Les Jeux Olympiques d'hiver, un enjeu stratégique pour les annonceurs
En février 2026, les JO de Milan attireront une audience mondiale. Dans un paysage publicitaire saturé se jouera surtout sur la performance la qualité des environnements et la protection de la marque.
En février 2026, lors des Jeux Olympiques d’hiver, quelques milliards de téléspectateurs auront les yeux rivés sur leurs écrans pour regarder les JO de Milan. Comme tout événement sportif majeur, cette audience massive représente une opportunité majeure pour les marques en quête de visibilité. Mais elle s’accompagne aussi d’un défi de taille : dans un contexte de forte pression publicitaire, des centaines d’annonceurs, dans chaque pays, se disputent une attention devenue rare et fragmentée. Plus que jamais, la réussite des campagnes repose sur la capacité à allier performance, qualité des environnements et protection de la marque.
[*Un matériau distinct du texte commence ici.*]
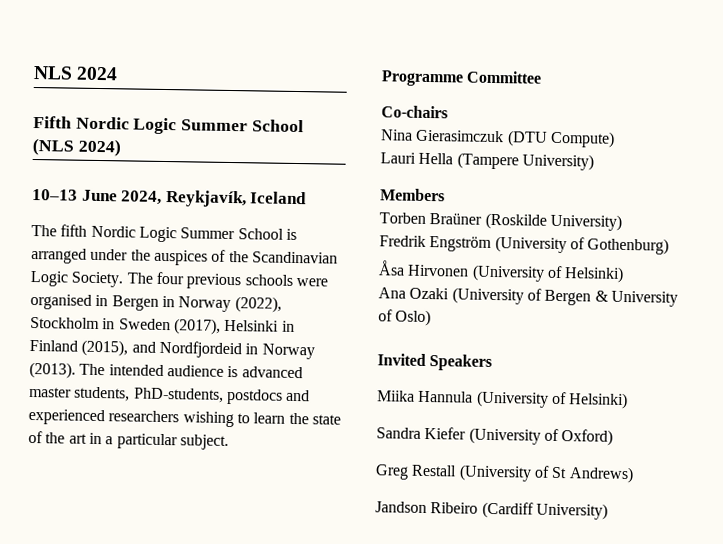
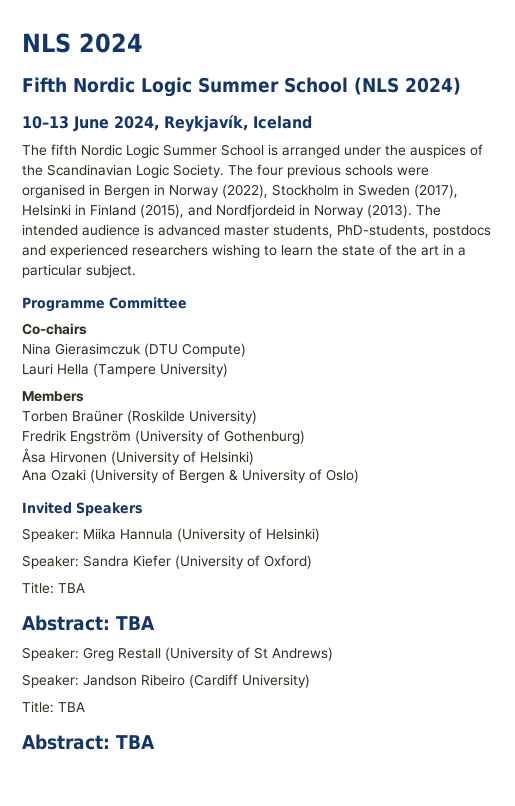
- Miika Hannula (University of Helsinki)
+ Speaker: Miika Hannula (University of Helsinki)
- Sandra Kiefer (University of Oxford)
- Greg Restall (University of St Andrews)
+ Speaker: Sandra Kiefer (University of Oxford)
+ Title: TBA
+ Abstract: TBA
+ Speaker: Greg Restall (University of St Andrews)
- Jandson Ribeiro (Cardiff University)
+ Speaker: Jandson Ribeiro (Cardiff University)
+ Title: TBA
+ Abstract: TBA

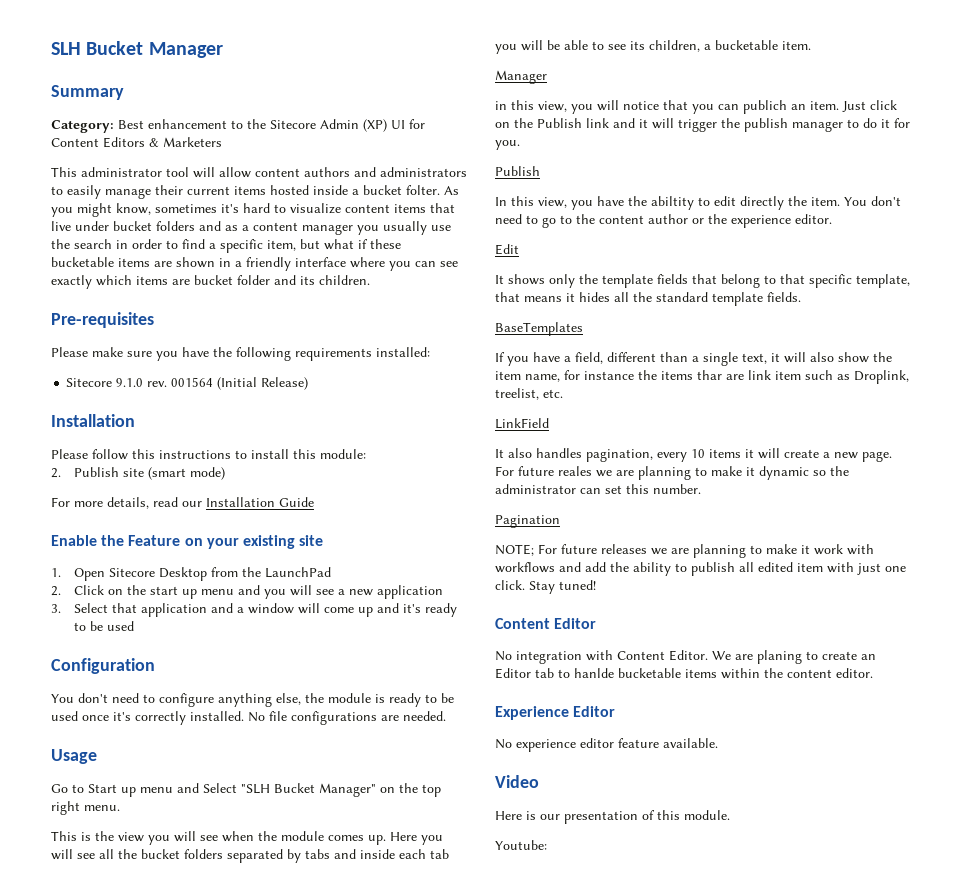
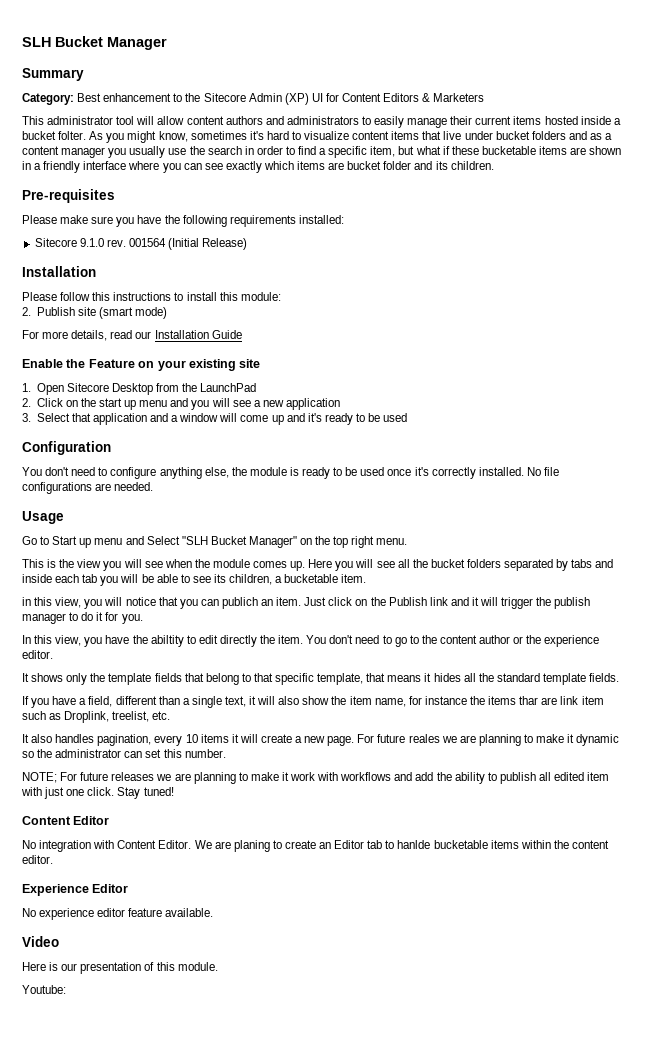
  Here you will see all the bucket folders separated by tabs and inside each tab you will be able to see its children, a bucketable item.
- Manager
  Just click on the Publish link and it will trigger the publish manager to do it for you.
- Publish
- Edit
- BaseTemplates
- LinkField
- Pagination

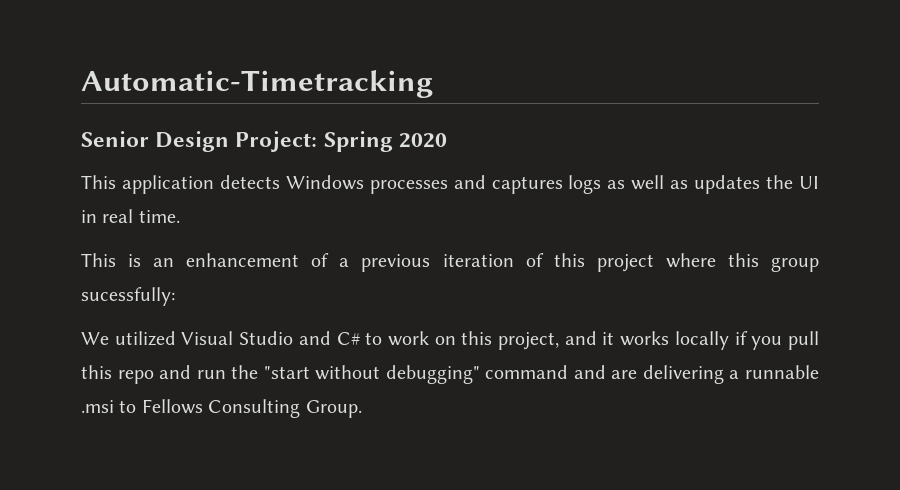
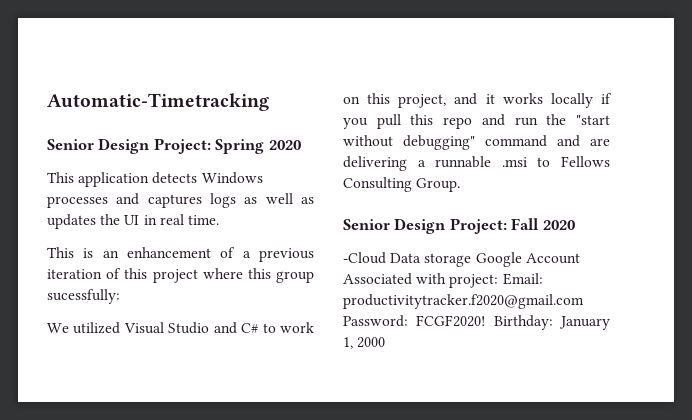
+ Senior Design Project: Fall 2020
+ -Cloud Data storage Google Account Associated with project: Email: productivitytracker.f2020@gmail.com Password: FCGF2020! Birthday: January 1, 2000

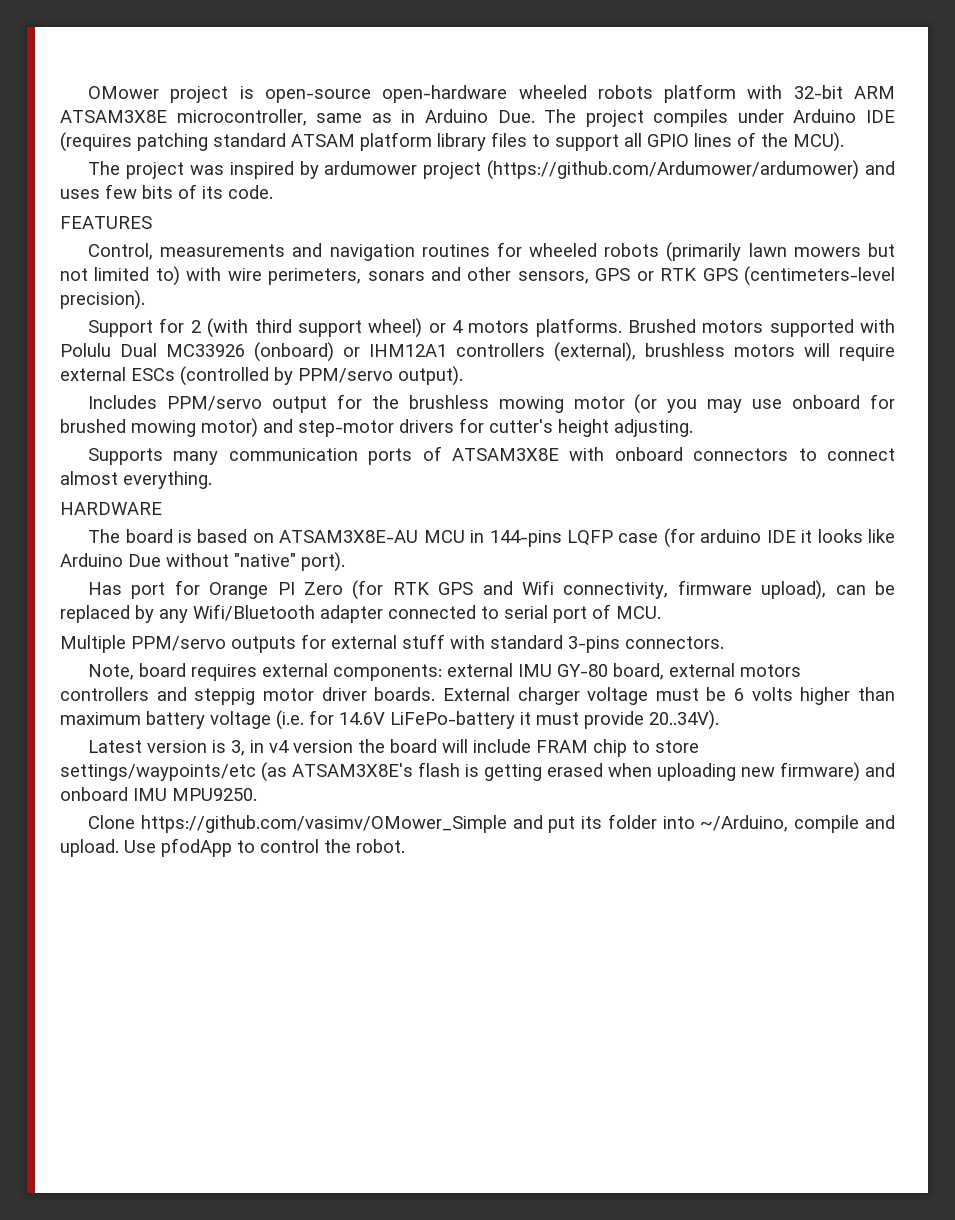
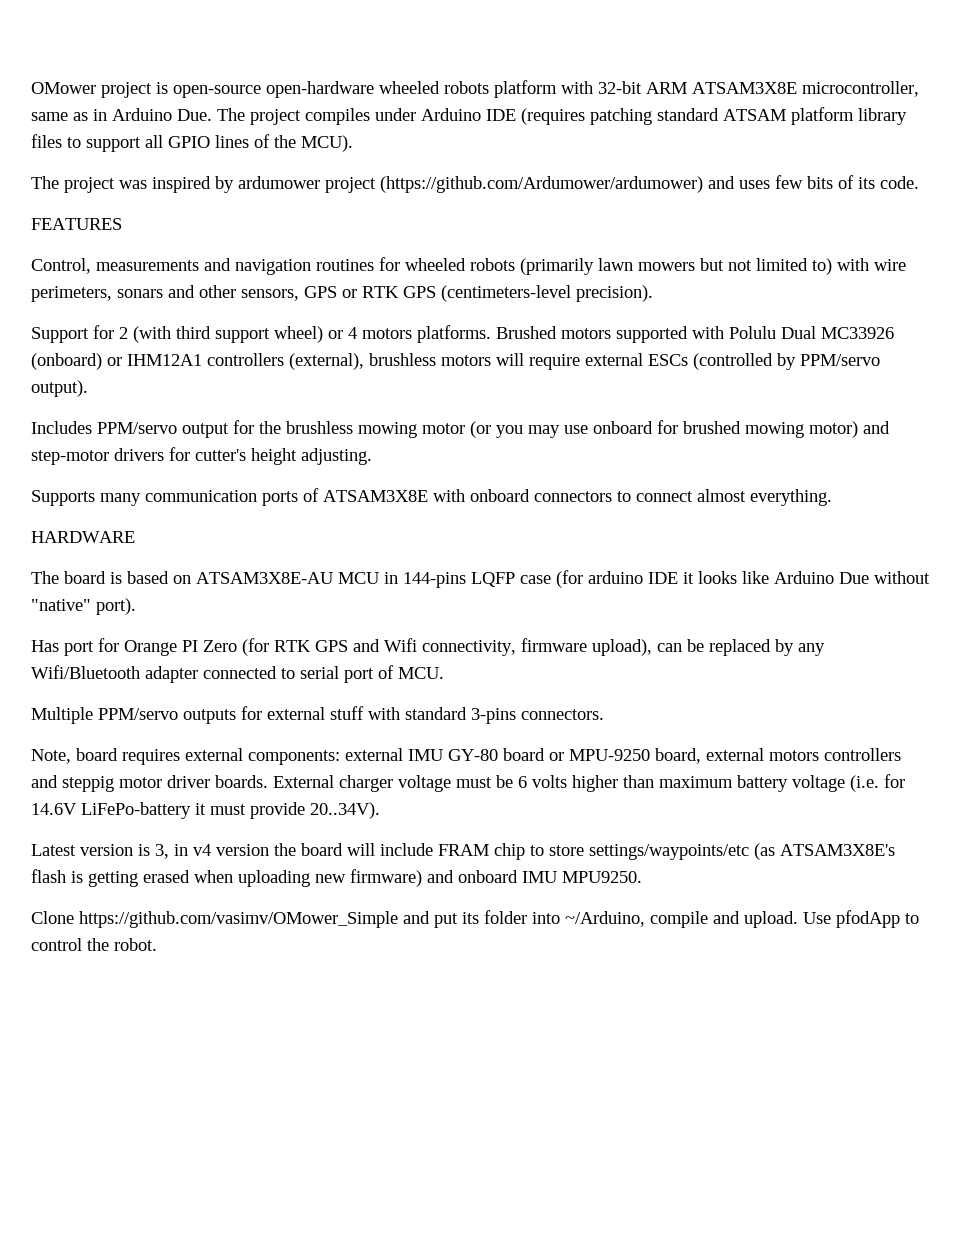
- Note, board requires external components: external IMU GY-80 board, external motors controllers and steppig motor driver boards.
+ Note, board requires external components: external IMU GY-80 board or MPU-9250 board, external motors controllers and steppig motor driver boards.

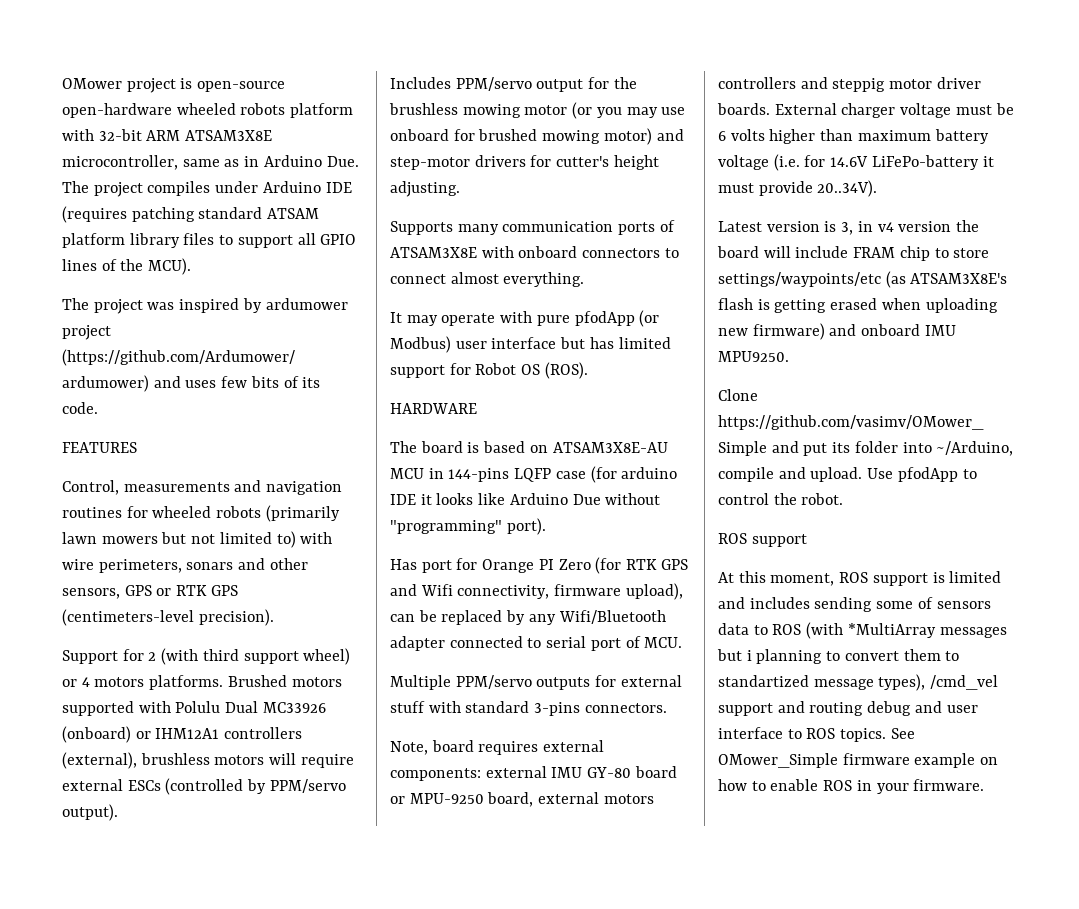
+ It may operate with pure pfodApp (or Modbus) user interface but has limited support for Robot OS (ROS).
- The board is based on ATSAM3X8E-AU MCU in 144-pins LQFP case (for arduino IDE it looks like Arduino Due without "native" port).
+ The board is based on ATSAM3X8E-AU MCU in 144-pins LQFP case (for arduino IDE it looks like Arduino Due without "programming" port).
  Use pfodApp to control the robot.
+ ROS support
+ At this moment, ROS support is limited and includes sending some of sensors data to ROS (with *MultiArray messages but i planning to convert them to standartized message types), /cmd_vel support and routing debug and user interface to ROS topics. See OMower_Simple firmware example on how to enable ROS in your firmware.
Protéger sa marque et sécuriser son investissement
Chaque grand rendez-vous sportif s’accompagne d’une recrudescence de fraude. La concentration d’audience et d’investissement attire les activités frauduleuses qui détournent les impressions publicitaires de leurs cibles, via le trafic de bots et des schémas de fraude visant à détourner les impressions publicitaires de leurs cibles réelles. Lors des précédents Jeux Olympiques d’hiver, le taux de fraude publicitaire avait doublé en une semaine illustrant l’ampleur du phénomène. Il est donc plus que recommandé d’être certain que vos campagnes disposent d’une protection contre ce type d’activité.
Au-delà de la fraude, ces pics d’audience internationaux favorisent l’émergence d’environnements à risque ou de faible qualité : contenus non éditorialisés, sites MFA conçus uniquement pour capter les impressions publicitaires, désinformation ou encore détournement de flux. Les enjeux de brand safety deviennent alors critiques : il ne s’agit plus seulement d’être visible, mais d’apparaître dans des environnements fiables, conformes aux valeurs des marques et réellement engageants pour les audiences. Garantir cette sécurité permet de protéger l’image de marque, d’optimiser la performance média et de préserver la confiance des consommateurs, particulièrement exposés pendant ces temps forts médiatiques.
Choisir les bons environnements pour capter l’attention
Les volumes publicitaires engendrés par ces événements transforment l’attention en une ressource particulièrement disputée. La saturation des environnements et la prolifération des contenus non premium accentuent les risques de sous performance en matière de visibilité et de la qualité d’exposition. Dans ce contexte, la logique du volume atteint ses limites : capter l’attention ne repose plus sur le nombre d’impressions mais de la capacité à émerger dans des environnements visibles, pertinents et engageants, au bon moment.
Les plateformes sociales jouent à ce titre un rôle central. Lors de Jeux Olympiques d’hiver de Pékin, elles avaient déjà occupé une place prépondérante dans le suivi des compétitions. Avec 3.2 milliards d’interactions ils avaient été les Jeux Olympiques d’hiver les plus suivis sur les réseaux sociaux. En 2026, alors que les réseaux sociaux devraient représenter plus d’un quart des dépenses publicitaires mondiales, ils s’imposent naturellement comme l’un des environnements privilégiés pour accompagner les Jeux.
Autre levier clé : la télévision connectée (CTV) plébiscitée pour la qualité de l’expérience utilisateur et ses capacités de ciblage avancées. Les téléspectateurs tendent massivement à regarder les contenus sportifs via la CTV. En 2024, 65 % des Américains ont regardé des contenus sportifs via la CTV, selon the Trade Desk, confirmant l’essor de ce canal comme environnement premium, propice à favoriser l’attention.
Le rôle central du ciblage contextuel
Dans ce paysage fragmenté, le ciblage contextuel s’impose comme un levier clé pour concilier performance et protection de la marque. Les segments contextuels permettent d’aligner les messages avec des contenus en affinité directe avec l’événement : actualité sportive, récit des athlètes, tout en excluant les environnements susceptibles de présenter un risque réputationnel.
La réussite des campagnes pendant les Jeux repose sur un équilibre subtil entre sécurisation des investissements, choix d’environnements de qualité et pertinence contextuelle.